### Activity
Could you write out, word for word, each line from the one containing "University of Rochester" to the last line of the data below, both included and nothing more?

----- Exercise materials

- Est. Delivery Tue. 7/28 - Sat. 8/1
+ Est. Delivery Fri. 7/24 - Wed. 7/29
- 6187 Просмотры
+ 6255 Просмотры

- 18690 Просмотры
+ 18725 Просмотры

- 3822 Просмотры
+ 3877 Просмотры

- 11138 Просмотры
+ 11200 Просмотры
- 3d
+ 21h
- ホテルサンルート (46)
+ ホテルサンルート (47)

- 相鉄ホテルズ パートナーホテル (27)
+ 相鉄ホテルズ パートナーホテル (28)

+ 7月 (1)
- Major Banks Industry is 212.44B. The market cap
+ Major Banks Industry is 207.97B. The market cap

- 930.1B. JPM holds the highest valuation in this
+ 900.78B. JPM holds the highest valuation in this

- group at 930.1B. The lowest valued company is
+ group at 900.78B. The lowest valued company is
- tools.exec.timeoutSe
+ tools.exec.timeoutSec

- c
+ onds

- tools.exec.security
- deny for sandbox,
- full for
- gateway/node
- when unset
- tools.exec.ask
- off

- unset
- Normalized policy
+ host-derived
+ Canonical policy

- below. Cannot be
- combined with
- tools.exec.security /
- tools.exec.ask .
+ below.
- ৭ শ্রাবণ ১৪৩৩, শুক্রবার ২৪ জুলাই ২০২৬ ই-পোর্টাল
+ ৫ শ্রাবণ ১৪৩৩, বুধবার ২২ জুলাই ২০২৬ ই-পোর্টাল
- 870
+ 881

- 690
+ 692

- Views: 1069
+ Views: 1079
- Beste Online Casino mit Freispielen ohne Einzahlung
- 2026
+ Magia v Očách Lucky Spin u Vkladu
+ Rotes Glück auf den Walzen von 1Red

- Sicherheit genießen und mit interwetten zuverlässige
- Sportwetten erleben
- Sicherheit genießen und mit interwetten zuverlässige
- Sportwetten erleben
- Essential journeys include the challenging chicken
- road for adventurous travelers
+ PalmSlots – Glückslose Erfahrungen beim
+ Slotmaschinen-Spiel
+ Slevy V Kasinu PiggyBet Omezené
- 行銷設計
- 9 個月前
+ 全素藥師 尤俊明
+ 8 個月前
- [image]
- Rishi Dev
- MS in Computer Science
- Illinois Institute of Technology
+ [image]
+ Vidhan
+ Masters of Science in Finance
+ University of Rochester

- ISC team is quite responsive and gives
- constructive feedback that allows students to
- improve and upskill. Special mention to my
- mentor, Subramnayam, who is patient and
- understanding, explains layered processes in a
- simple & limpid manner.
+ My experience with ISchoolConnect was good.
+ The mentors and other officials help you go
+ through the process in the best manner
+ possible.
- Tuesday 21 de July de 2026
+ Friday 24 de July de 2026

----------

### Task output
+ University of Rochester

- ISC team is quite responsive and gives
- constructive feedback that allows students to
- improve and upskill. Special mention to my
- mentor, Subramnayam, who is patient and
- understanding, explains layered processes in a
- simple & limpid manner.
+ My experience with ISchoolConnect was good.
+ The mentors and other officials help you go
+ through the process in the best manner
+ possible.
- Tuesday 21 de July de 2026
+ Friday 24 de July de 2026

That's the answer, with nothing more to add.